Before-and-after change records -
%%
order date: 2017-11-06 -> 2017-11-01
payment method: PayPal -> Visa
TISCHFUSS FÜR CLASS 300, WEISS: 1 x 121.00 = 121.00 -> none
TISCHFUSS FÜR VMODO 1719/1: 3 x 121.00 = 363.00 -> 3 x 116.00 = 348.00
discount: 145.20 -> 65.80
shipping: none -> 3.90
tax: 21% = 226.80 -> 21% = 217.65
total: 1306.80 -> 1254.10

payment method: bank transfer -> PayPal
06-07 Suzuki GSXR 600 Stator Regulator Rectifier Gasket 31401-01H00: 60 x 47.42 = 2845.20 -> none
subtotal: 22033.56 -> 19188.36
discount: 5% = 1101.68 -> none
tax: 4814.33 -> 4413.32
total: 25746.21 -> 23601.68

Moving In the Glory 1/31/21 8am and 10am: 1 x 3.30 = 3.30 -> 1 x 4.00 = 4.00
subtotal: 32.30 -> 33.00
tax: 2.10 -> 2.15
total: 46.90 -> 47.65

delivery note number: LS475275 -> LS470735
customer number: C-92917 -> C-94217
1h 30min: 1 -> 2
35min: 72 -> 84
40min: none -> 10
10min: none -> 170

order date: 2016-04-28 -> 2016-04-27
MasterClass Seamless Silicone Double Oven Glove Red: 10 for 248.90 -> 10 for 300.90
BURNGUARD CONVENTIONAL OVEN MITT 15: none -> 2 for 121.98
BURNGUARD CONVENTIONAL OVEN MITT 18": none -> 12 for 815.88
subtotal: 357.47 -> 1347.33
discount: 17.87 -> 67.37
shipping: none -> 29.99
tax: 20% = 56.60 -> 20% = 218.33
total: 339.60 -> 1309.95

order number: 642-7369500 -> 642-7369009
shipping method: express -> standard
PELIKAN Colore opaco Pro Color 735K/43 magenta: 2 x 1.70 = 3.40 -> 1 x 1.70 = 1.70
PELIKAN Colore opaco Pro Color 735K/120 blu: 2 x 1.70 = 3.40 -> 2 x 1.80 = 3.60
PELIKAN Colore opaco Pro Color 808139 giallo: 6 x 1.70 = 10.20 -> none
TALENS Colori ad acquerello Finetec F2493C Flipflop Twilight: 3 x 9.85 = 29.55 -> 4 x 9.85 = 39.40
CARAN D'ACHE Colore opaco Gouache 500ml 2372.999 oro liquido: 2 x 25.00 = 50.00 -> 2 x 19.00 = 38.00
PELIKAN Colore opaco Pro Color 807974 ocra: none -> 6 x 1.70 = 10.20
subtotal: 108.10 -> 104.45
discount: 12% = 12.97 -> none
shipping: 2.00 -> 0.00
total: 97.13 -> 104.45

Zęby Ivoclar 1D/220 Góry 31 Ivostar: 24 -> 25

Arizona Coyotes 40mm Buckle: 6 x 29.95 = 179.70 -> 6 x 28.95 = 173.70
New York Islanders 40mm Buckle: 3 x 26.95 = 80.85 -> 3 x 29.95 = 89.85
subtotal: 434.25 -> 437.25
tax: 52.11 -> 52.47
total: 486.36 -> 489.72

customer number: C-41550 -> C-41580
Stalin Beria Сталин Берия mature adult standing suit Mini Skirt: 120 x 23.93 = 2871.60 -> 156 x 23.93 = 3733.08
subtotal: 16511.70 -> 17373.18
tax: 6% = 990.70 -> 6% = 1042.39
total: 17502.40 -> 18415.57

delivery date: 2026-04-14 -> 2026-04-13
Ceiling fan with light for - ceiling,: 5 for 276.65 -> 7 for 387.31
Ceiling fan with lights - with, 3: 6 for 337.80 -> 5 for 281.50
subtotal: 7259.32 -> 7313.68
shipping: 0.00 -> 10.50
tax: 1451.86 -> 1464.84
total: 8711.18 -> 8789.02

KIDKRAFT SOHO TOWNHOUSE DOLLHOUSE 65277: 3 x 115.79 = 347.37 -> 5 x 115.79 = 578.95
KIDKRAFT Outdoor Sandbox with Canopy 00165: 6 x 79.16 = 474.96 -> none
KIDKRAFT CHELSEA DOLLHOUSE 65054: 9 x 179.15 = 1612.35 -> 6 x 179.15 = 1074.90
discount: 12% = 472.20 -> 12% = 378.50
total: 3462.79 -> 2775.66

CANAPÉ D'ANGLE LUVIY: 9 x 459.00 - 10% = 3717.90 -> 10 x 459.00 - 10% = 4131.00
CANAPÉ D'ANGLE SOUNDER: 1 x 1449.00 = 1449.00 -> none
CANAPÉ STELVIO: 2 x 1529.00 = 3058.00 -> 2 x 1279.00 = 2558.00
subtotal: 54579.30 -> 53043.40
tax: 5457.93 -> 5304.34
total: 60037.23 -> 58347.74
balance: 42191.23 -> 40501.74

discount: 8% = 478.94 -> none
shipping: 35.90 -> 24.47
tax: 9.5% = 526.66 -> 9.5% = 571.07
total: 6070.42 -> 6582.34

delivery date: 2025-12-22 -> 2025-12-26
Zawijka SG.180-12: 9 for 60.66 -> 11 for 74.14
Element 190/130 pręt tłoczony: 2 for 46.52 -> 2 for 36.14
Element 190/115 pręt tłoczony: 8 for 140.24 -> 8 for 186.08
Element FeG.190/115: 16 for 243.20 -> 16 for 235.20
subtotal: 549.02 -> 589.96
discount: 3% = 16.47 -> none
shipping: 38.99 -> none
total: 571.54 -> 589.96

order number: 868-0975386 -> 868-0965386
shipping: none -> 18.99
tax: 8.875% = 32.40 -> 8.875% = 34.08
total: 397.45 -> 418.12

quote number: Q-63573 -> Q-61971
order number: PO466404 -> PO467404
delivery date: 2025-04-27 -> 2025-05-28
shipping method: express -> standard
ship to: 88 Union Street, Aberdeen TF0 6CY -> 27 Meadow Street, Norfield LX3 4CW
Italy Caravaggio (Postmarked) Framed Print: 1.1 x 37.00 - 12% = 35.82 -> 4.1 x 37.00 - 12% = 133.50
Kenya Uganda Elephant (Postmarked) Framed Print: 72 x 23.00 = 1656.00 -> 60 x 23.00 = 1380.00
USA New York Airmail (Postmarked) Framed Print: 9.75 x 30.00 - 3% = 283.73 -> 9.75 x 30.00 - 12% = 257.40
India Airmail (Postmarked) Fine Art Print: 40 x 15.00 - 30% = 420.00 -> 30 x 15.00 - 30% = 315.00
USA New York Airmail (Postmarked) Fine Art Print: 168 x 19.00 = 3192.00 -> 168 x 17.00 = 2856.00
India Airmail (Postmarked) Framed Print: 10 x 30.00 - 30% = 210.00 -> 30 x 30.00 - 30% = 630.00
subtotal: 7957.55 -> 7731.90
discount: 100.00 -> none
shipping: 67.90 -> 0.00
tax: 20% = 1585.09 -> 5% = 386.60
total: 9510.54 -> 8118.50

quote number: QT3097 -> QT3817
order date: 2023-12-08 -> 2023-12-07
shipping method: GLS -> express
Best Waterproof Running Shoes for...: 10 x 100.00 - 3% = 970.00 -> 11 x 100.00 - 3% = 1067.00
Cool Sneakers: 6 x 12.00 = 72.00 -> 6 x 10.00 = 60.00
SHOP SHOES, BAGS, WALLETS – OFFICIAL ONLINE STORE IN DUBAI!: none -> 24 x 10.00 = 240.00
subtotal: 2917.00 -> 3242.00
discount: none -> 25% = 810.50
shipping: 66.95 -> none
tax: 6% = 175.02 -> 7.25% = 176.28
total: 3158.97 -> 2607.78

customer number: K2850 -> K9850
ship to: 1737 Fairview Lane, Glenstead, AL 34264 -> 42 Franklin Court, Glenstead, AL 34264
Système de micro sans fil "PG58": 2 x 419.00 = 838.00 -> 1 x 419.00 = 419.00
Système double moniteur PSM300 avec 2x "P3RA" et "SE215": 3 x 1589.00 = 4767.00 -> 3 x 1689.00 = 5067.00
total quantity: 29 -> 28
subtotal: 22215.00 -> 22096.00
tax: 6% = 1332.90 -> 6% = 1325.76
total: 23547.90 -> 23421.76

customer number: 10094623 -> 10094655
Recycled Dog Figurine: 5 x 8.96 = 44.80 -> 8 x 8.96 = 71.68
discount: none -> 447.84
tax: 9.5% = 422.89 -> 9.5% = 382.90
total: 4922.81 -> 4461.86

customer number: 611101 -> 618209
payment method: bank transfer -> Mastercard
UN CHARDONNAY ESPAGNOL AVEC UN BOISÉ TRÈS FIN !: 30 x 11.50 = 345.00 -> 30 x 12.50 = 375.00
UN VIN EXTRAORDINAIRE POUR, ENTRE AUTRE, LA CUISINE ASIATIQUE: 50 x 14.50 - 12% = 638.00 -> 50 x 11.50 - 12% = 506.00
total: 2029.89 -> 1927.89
%%
Your objective - Starting at the line above that holds "delivery date: 2025-12-22 -> 2025-12-26" and ending at the line that holds "total: 9510.54 -> 8118.50", transcribe each line exactly and include no other lines.

Completed task -
delivery date: 2025-12-22 -> 2025-12-26
Zawijka SG.180-12: 9 for 60.66 -> 11 for 74.14
Element 190/130 pręt tłoczony: 2 for 46.52 -> 2 for 36.14
Element 190/115 pręt tłoczony: 8 for 140.24 -> 8 for 186.08
Element FeG.190/115: 16 for 243.20 -> 16 for 235.20
subtotal: 549.02 -> 589.96
discount: 3% = 16.47 -> none
shipping: 38.99 -> none
total: 571.54 -> 589.96

order number: 868-0975386 -> 868-0965386
shipping: none -> 18.99
tax: 8.875% = 32.40 -> 8.875% = 34.08
total: 397.45 -> 418.12

quote number: Q-63573 -> Q-61971
order number: PO466404 -> PO467404
delivery date: 2025-04-27 -> 2025-05-28
shipping method: express -> standard
ship to: 88 Union Street, Aberdeen TF0 6CY -> 27 Meadow Street, Norfield LX3 4CW
Italy Caravaggio (Postmarked) Framed Print: 1.1 x 37.00 - 12% = 35.82 -> 4.1 x 37.00 - 12% = 133.50
Kenya Uganda Elephant (Postmarked) Framed Print: 72 x 23.00 = 1656.00 -> 60 x 23.00 = 1380.00
USA New York Airmail (Postmarked) Framed Print: 9.75 x 30.00 - 3% = 283.73 -> 9.75 x 30.00 - 12% = 257.40
India Airmail (Postmarked) Fine Art Print: 40 x 15.00 - 30% = 420.00 -> 30 x 15.00 - 30% = 315.00
USA New York Airmail (Postmarked) Fine Art Print: 168 x 19.00 = 3192.00 -> 168 x 17.00 = 2856.00
India Airmail (Postmarked) Framed Print: 10 x 30.00 - 30% = 210.00 -> 30 x 30.00 - 30% = 630.00
subtotal: 7957.55 -> 7731.90
discount: 100.00 -> none
shipping: 67.90 -> 0.00
tax: 20% = 1585.09 -> 5% = 386.60
total: 9510.54 -> 8118.50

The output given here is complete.